[[ DATASET EXCERPTS, beginning ]]

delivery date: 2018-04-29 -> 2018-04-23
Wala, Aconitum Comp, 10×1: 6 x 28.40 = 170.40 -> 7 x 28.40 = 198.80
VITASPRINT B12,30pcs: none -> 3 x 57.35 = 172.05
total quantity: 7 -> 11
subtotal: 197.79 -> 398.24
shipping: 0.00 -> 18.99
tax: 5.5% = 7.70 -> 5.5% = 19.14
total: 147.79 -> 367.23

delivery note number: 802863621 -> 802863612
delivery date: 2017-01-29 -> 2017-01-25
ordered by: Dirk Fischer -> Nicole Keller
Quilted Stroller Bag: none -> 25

[[ DATASET EXCERPTS, end ]]
[[ DATASET EXCERPTS, beginning ]]

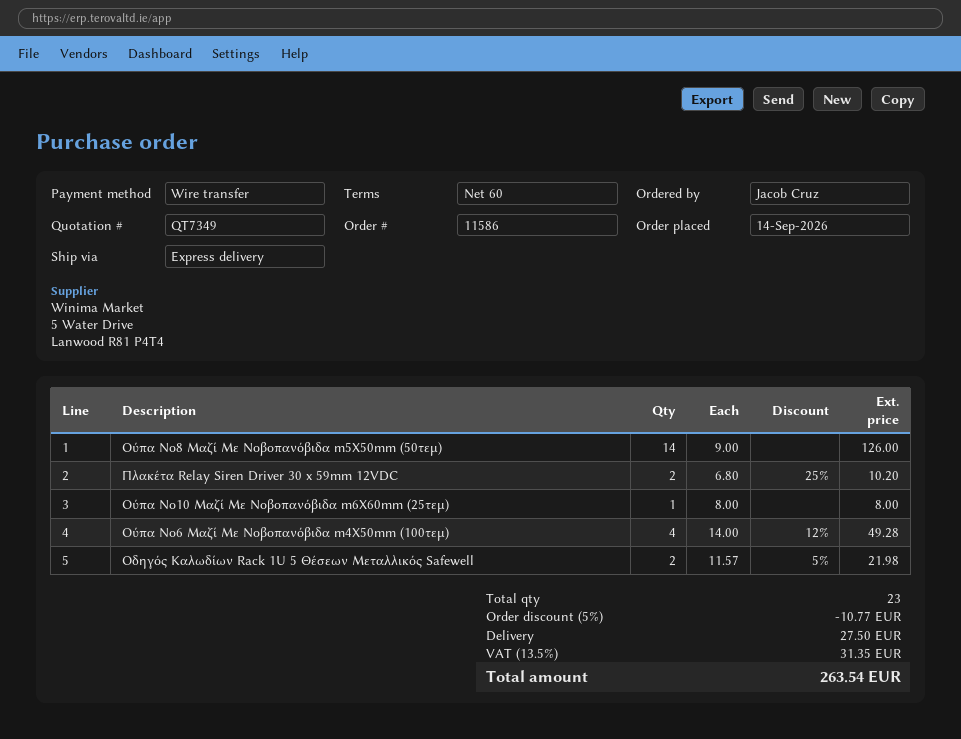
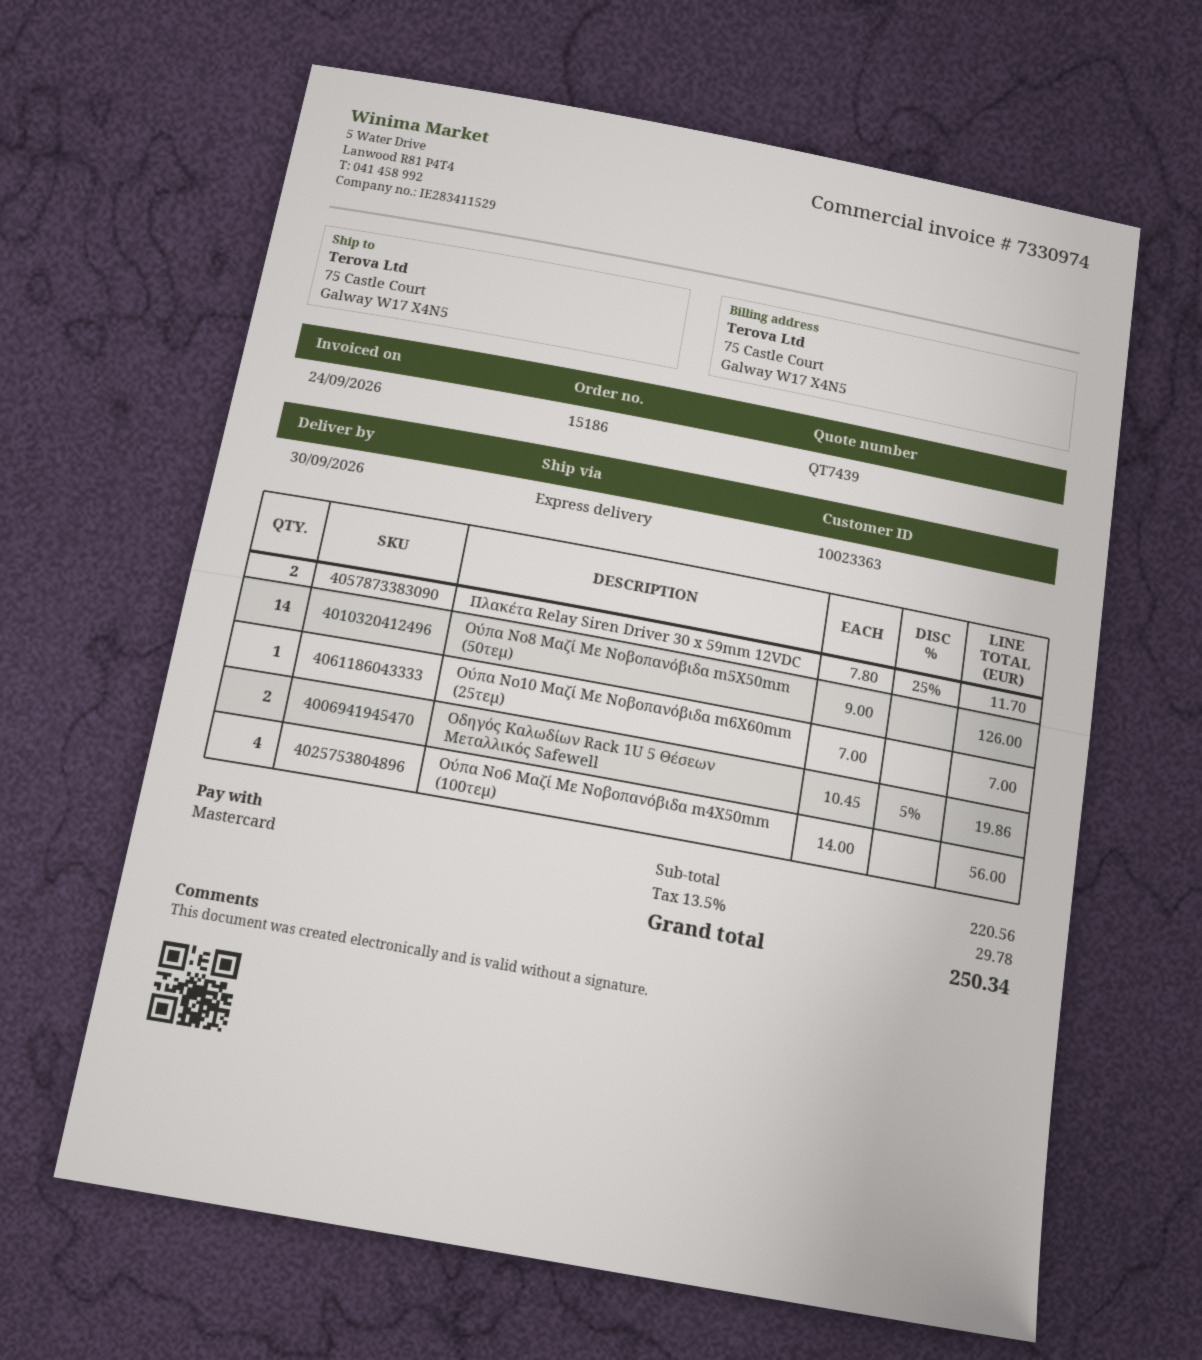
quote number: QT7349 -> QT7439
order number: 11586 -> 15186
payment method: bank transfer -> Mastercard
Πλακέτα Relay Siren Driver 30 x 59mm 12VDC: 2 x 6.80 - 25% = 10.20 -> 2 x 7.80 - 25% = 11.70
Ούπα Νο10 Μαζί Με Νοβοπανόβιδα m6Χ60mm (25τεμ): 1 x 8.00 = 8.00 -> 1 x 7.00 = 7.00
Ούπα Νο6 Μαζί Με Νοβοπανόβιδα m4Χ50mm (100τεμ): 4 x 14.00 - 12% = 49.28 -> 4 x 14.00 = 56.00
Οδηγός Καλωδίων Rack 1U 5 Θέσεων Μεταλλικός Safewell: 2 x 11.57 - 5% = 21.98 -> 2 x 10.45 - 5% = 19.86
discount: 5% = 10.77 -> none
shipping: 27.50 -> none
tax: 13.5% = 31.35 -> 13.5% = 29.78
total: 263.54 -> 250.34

[[ DATASET EXCERPTS, end ]]
[[ DATASET EXCERPTS, beginning ]]

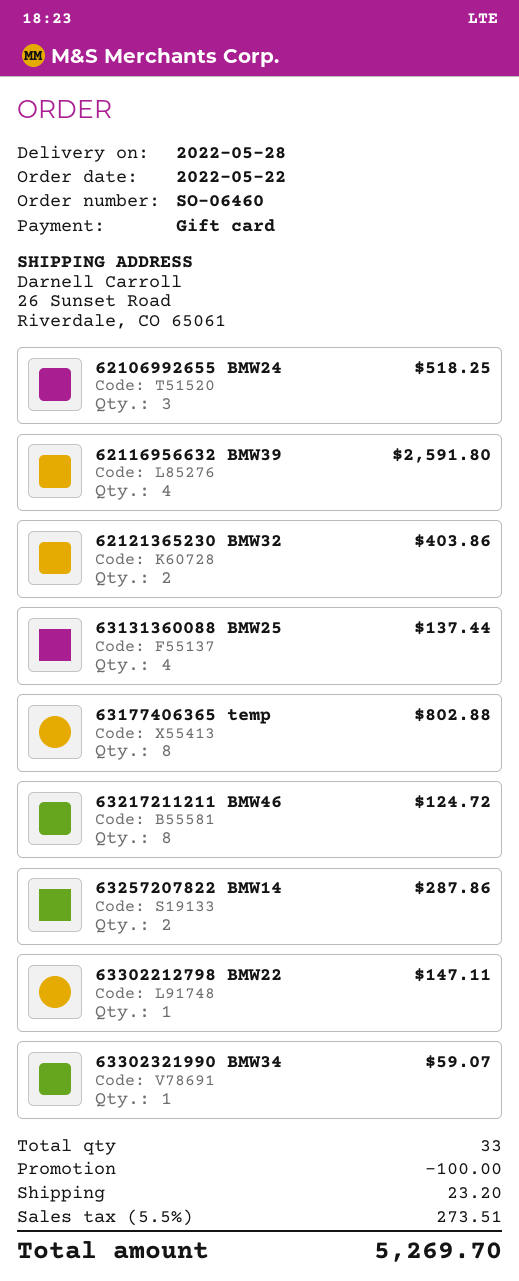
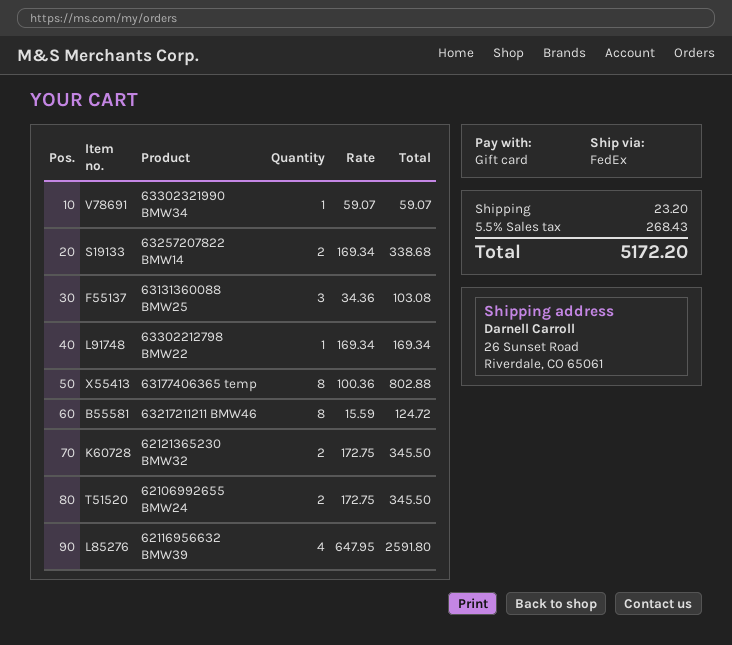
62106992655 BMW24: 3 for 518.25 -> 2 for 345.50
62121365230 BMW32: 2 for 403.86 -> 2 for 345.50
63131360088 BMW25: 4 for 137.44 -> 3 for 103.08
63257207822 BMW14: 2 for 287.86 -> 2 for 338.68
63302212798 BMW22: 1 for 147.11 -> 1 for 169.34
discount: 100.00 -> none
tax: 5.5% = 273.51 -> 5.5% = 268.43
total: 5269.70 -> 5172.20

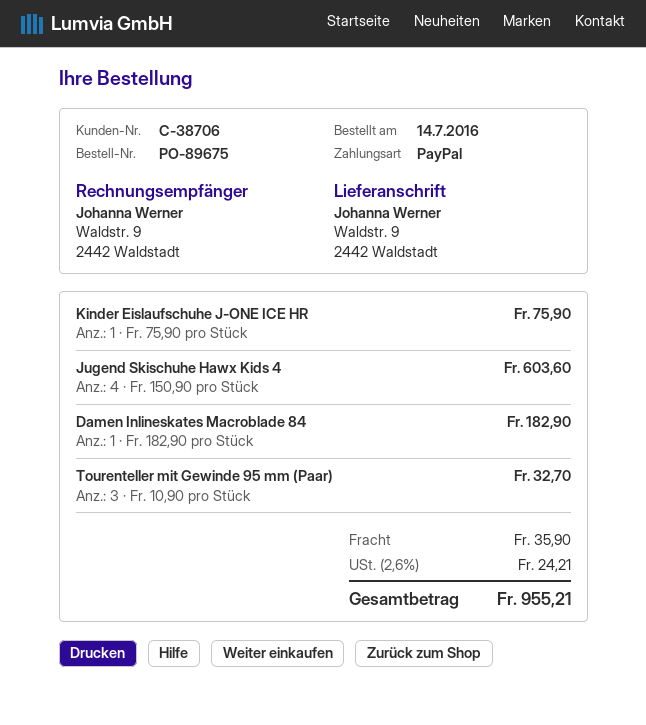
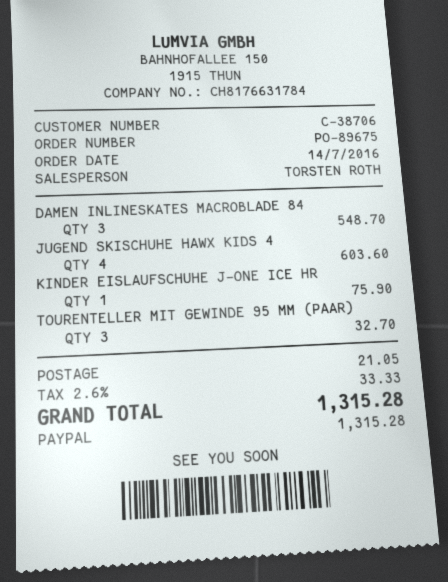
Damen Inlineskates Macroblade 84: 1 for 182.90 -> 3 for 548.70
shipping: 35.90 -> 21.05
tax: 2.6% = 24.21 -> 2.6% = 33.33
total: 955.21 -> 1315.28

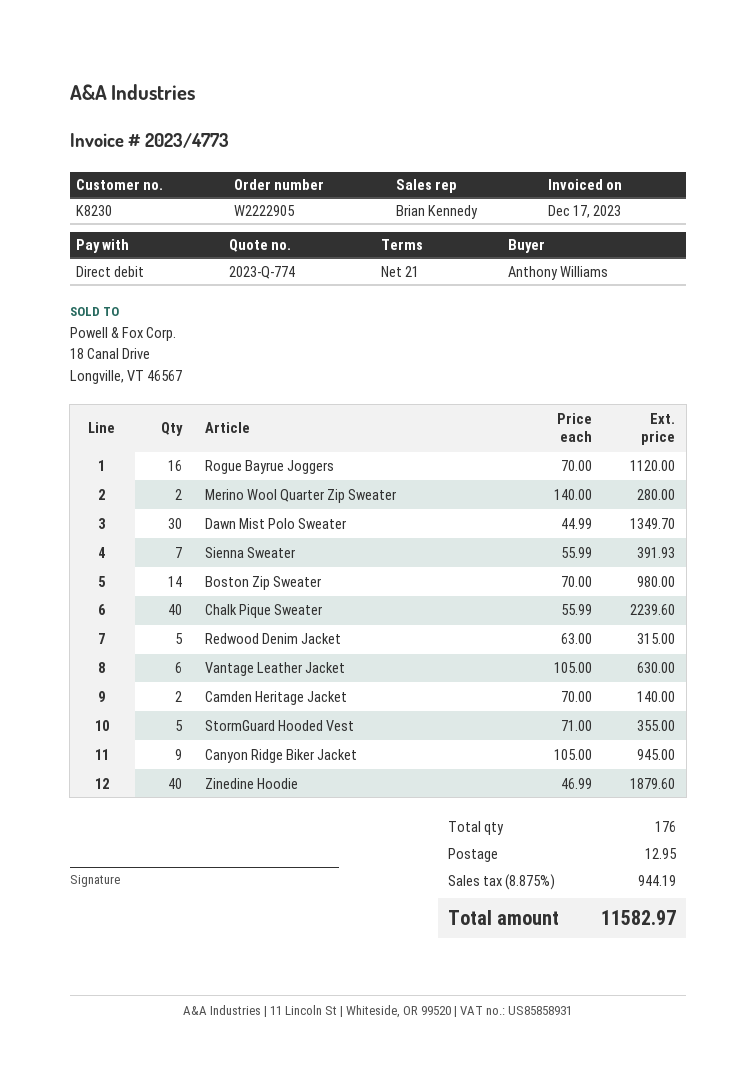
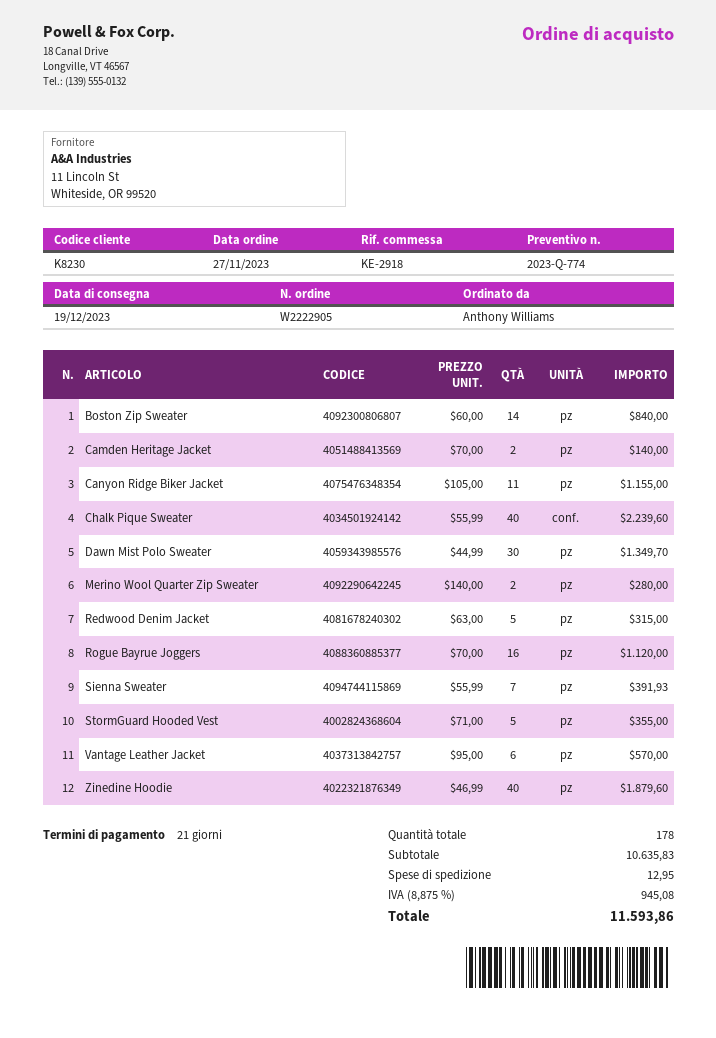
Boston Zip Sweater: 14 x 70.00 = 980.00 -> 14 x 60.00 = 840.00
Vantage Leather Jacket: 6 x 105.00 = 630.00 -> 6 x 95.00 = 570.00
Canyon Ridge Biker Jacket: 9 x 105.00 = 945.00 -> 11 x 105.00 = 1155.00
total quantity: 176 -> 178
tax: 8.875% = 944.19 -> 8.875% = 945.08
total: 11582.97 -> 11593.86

[[ DATASET EXCERPTS, end ]]

* _EXERCISE GOAL_
Above this task is a listing. Restate, word for word and with nothing added, the lines from the one with "payment method: bank transfer -> Mastercard" through the one with "total: 263.54 -> 250.34".

* _RESULT OF THIS TASK_
payment method: bank transfer -> Mastercard
Πλακέτα Relay Siren Driver 30 x 59mm 12VDC: 2 x 6.80 - 25% = 10.20 -> 2 x 7.80 - 25% = 11.70
Ούπα Νο10 Μαζί Με Νοβοπανόβιδα m6Χ60mm (25τεμ): 1 x 8.00 = 8.00 -> 1 x 7.00 = 7.00
Ούπα Νο6 Μαζί Με Νοβοπανόβιδα m4Χ50mm (100τεμ): 4 x 14.00 - 12% = 49.28 -> 4 x 14.00 = 56.00
Οδηγός Καλωδίων Rack 1U 5 Θέσεων Μεταλλικός Safewell: 2 x 11.57 - 5% = 21.98 -> 2 x 10.45 - 5% = 19.86
discount: 5% = 10.77 -> none
shipping: 27.50 -> none
tax: 13.5% = 31.35 -> 13.5% = 29.78
total: 263.54 -> 250.34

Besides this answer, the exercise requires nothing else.